Equilibrium and Rotational Motion

[Soaring Crane]

Two identical signs, each of mass M, are held aloft in adjacent archways. Following wind, several ropes holding the sign snap, leaving only those below. If each sign is in translational equilibrium, find the tensions of the remaining ropes in terms of its mass and gravity g.

Pics
____wall____________
___________________
*
30-*_________
----|----------|
----|-sign1---_|--*--* T2 attached perpen. to side of wall
----|_________|

T1-----------------T2

______wall_________
__________________
-------------------*
------------------*
@@@__________*------T4 at 60 angle
-----|----------|
-----|-sign2---_|
-----|_________|
----*
*T3 at 45 angle

The line of stars (*) are the ropes of tension. T1 and T2 are little triangles once the parallels are drawn and T2 is totally straight (so the angle is 90, right?). For T3 for components, how do you account of its downward position?

Now F_net = 0.
I don't know if I'm using the correct method, but do you take the x- and y-components of each tension force with the idea that the sum of the horizontal forces and vertical forces is 0?

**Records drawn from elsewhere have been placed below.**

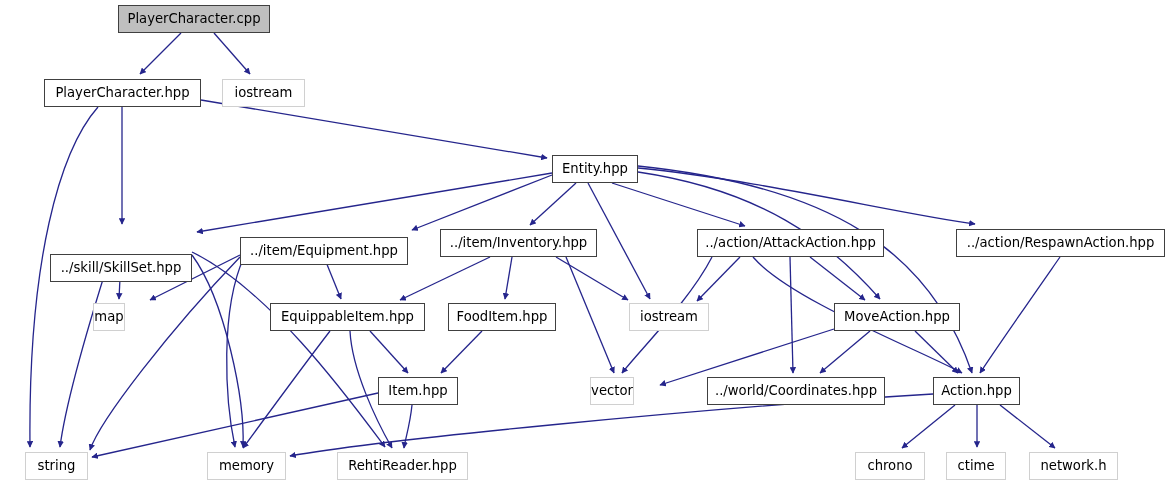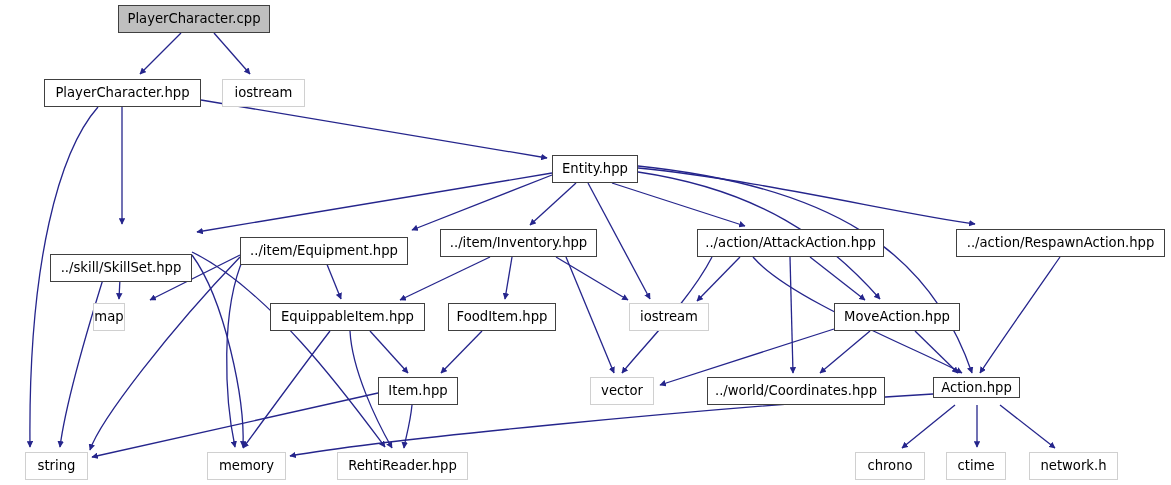--- a/index.html
+++ b/index.html
@@ -150,7 +150,7 @@
       <div class="node solid" style="left: 378px; top: 377px; width: 80px; height: 28px;">
         <span class="node-label">Item.hpp</span>
       </div>
-      <div class="node light" style="left: 590px; top: 377px; width: 64px; height: 28px;">
+      <div class="node light" style="left: 590px; top: 377px; width: 44px; height: 28px;">
         <span class="node-label">vector</span>
       </div>
       <div class="node solid" style="left: 707px; top: 377px; width: 178px; height: 28px;">

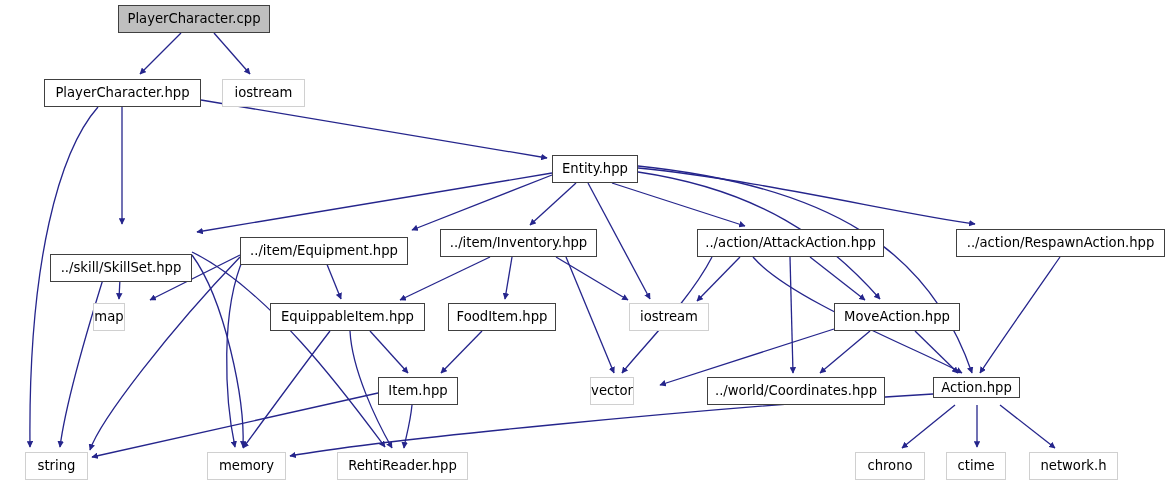--- a/index.html
+++ b/index.html
@@ -156,7 +156,7 @@
       <div class="node solid" style="left: 707px; top: 377px; width: 178px; height: 28px;">
         <span class="node-label">../world/Coordinates.hpp</span>
       </div>
-      <div class="node solid" style="left: 933px; top: 377px; width: 87px; height: 21px;">
+      <div class="node solid" style="left: 933px; top: 377px; width: 87px; height: 28px;">
         <span class="node-label">Action.hpp</span>
       </div>
       <div class="node light" style="left: 25px; top: 452px; width: 63px; height: 28px;">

I appreciate any aid on how to apply this to the individual ropes.

 

[futb0l]

Lmao - can't interpret what you've drawn there ... can u just put the image in?

 

[wais]

To solve this problem, we can use the principle of equilibrium, which states that for an object to be in translational equilibrium, the sum of all the forces acting on it must be equal to zero. In this case, we have two signs, each with three ropes holding it in place. So, the sum of the forces acting on each sign must be equal to zero.

First, let's consider sign 1. The forces acting on sign 1 are the tension forces T1 and T2, and the force of gravity acting downwards. Since the sign is in translational equilibrium, the sum of these forces must be equal to zero. This can be represented by the following equation:

T1 + T2 - Mg = 0

Similarly, for sign 2, the forces acting on it are T3, T4, and Mg, and the sum of these forces must also be equal to zero:

T3 + T4 - Mg = 0

Now, we can use the fact that the two signs are identical to make some substitutions. Since the masses and gravity are the same for both signs, we can set the two equations equal to each other:

T1 + T2 - Mg = T3 + T4 - Mg

We can rearrange this equation to solve for one of the tension forces in terms of the other:

T1 + T2 = T3 + T4

Now, we know that T2 and T4 are perpendicular to the wall, so they are acting in the same direction. Therefore, we can add them together:

T2 + T4 = T2 + T4 cos(90) = T2 + T4(0) = T2

So, we can substitute T2 for T4 in our equation:

T1 + T2 = T3 + T2

We can then solve for T3:

T3 = T1

This means that the tension force in rope T3 is equal to the tension force in rope T1. We can also see that T2 is equal to T4, since they are acting in the same direction and have the same magnitude.

So, in terms of mass and gravity, the tensions in the remaining ropes are:

T1 = T3 = M*g
T2 = T4 = √2*M*g

I hope this helps! Let me know if you have any further questions.